[Records provided]

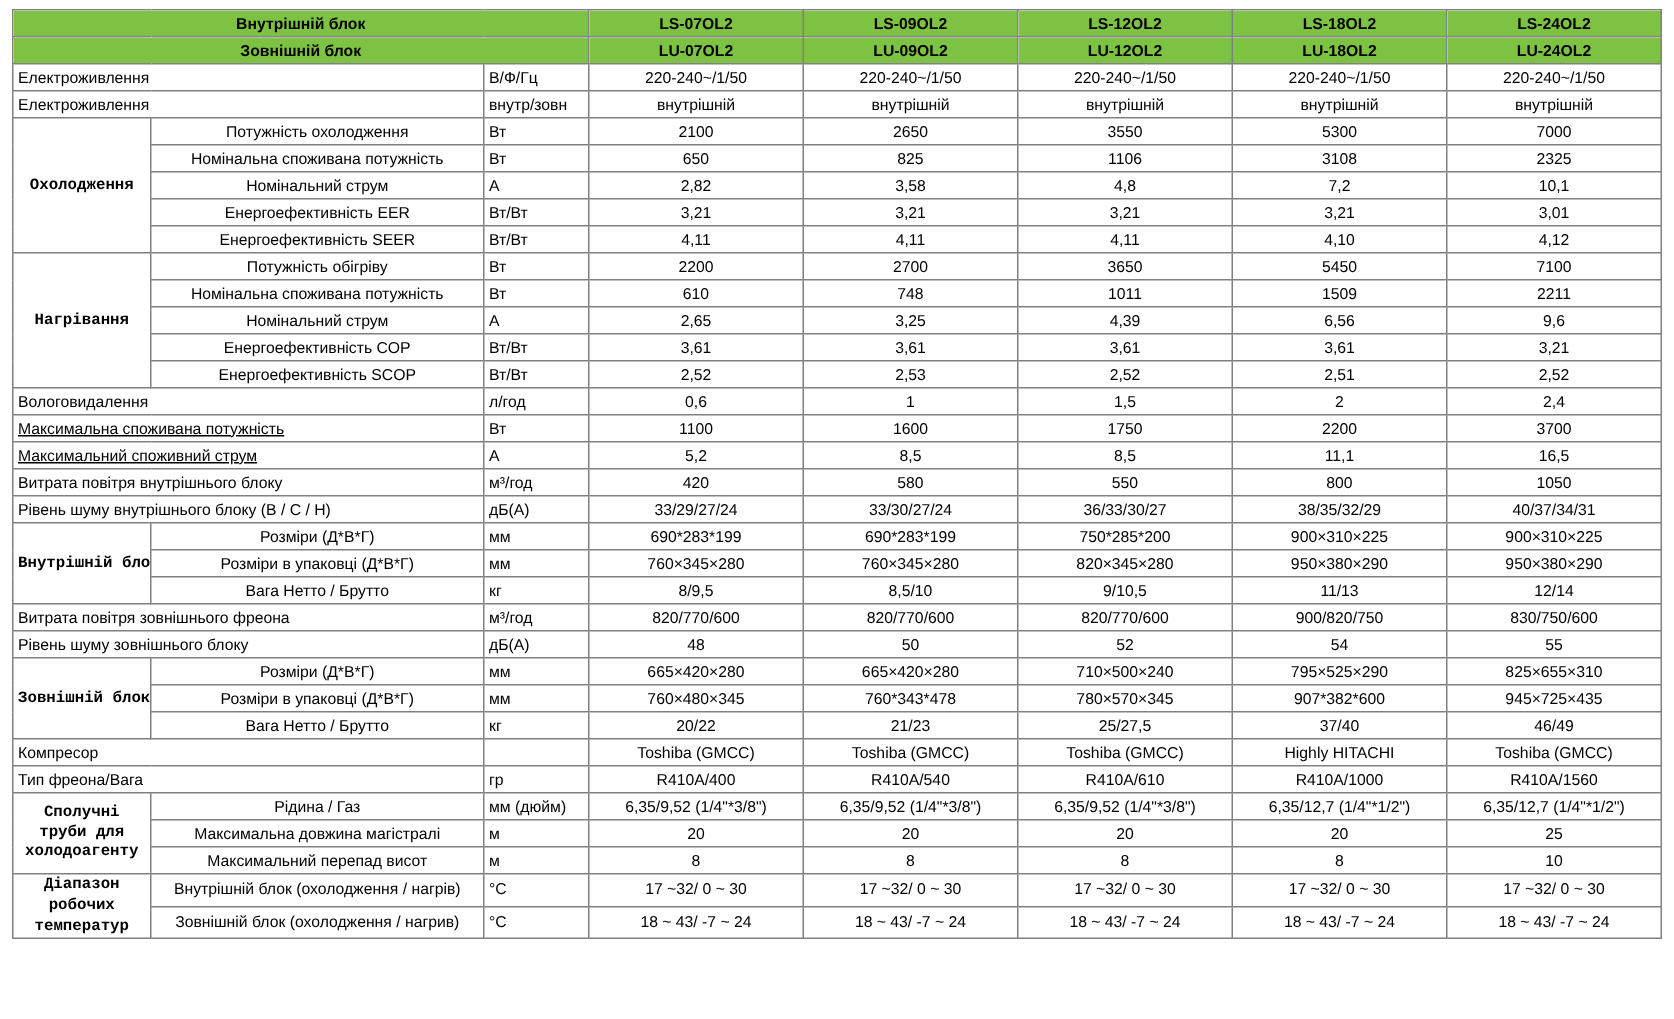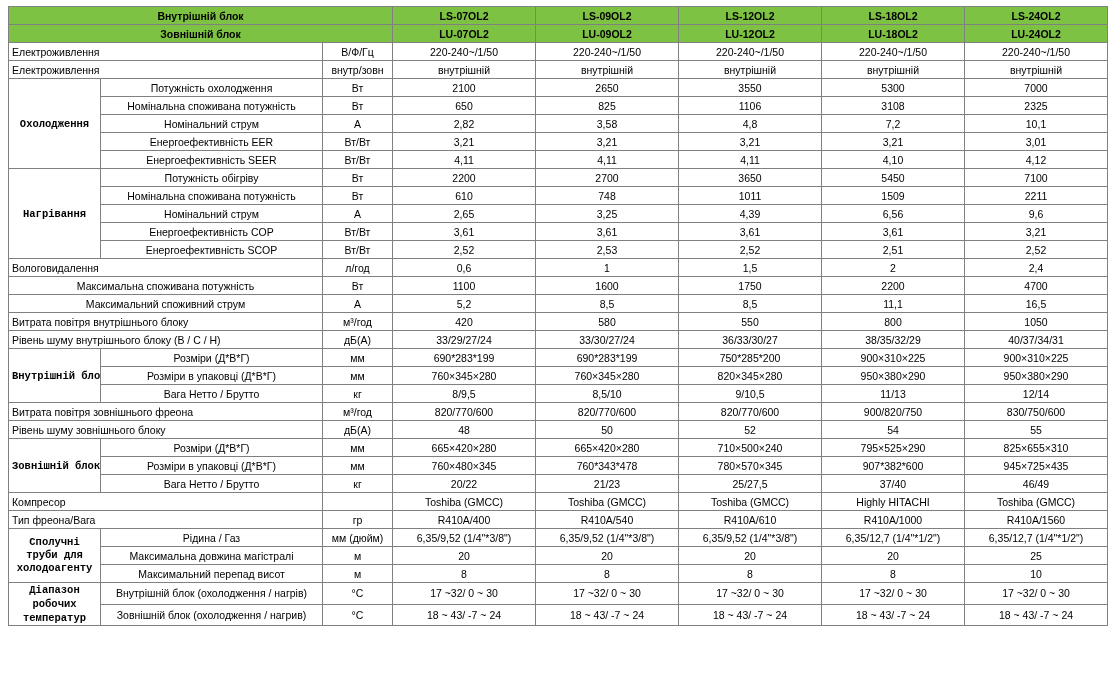--- a/index.html
+++ b/index.html
@@ -23,7 +23,7 @@
   .lbl1{text-align:left;padding-left:5px;}
   .lbl2{text-align:center;padding-left:7px;}
   .ctr{text-align:center;}
-  .unit{text-align:center;font-size:10px;}
+  .unit{text-align:left;font-size:10px;}
   .valcell{text-align:center;font-size:10.5px;}
   col.c0{width:92px;}
   col.c1{width:222px;}

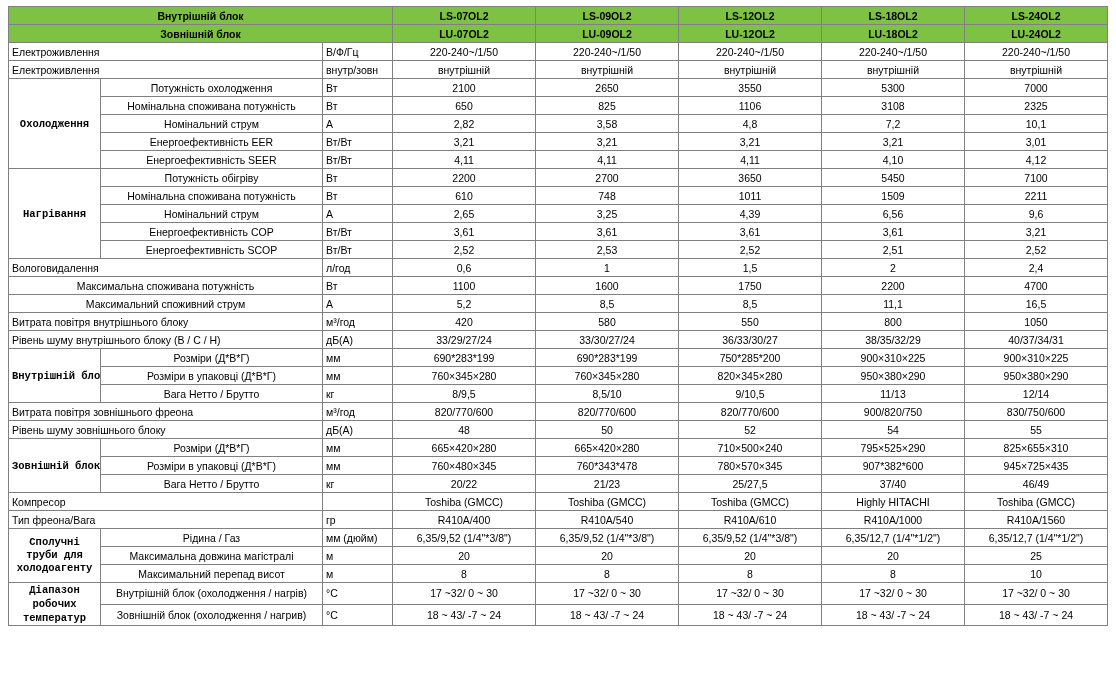--- a/index.html
+++ b/index.html
@@ -22,7 +22,7 @@
   .grp{font-weight:bold;text-align:center;font-family:Liberation Mono, monospace;}
   .lbl1{text-align:left;padding-left:5px;}
   .lbl2{text-align:center;padding-left:7px;}
-  .ctr{text-align:center;}
+  .ctr{text-align:left;text-decoration:underline;}
   .unit{text-align:left;font-size:10px;}
   .valcell{text-align:center;font-size:10.5px;}
   col.c0{width:92px;}

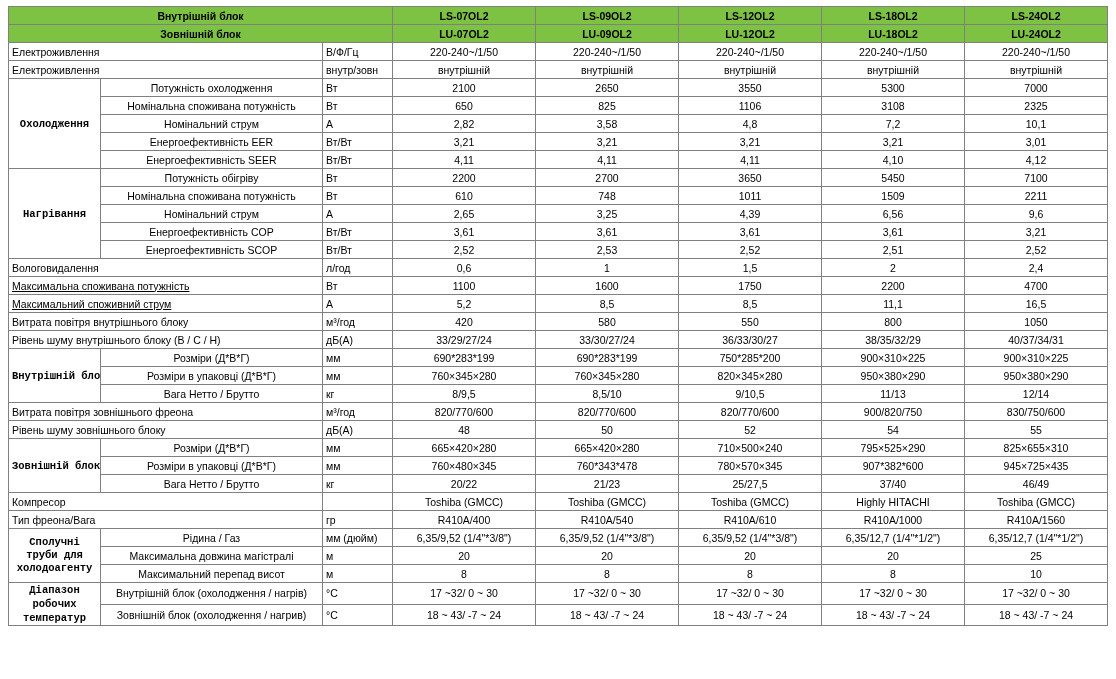--- a/index.html
+++ b/index.html
@@ -194,7 +194,7 @@
         <td class="valcell">1600</td>
         <td class="valcell">1750</td>
         <td class="valcell">2200</td>
-        <td class="valcell">4700</td>
+        <td class="valcell">3700</td>
       </tr>
       <tr>
         <td class="lbl1 ctr" colspan="2">Максимальний споживний струм</td>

[/Records provided]

Directions for this task
Look for the string "class" in the records, and copy every line where it is found.

Completed exercise
         <td class="valcell">1600</td>
         <td class="valcell">1750</td>
         <td class="valcell">2200</td>
-        <td class="valcell">4700</td>
+        <td class="valcell">3700</td>
         <td class="lbl1 ctr" colspan="2">Максимальний споживний струм</td>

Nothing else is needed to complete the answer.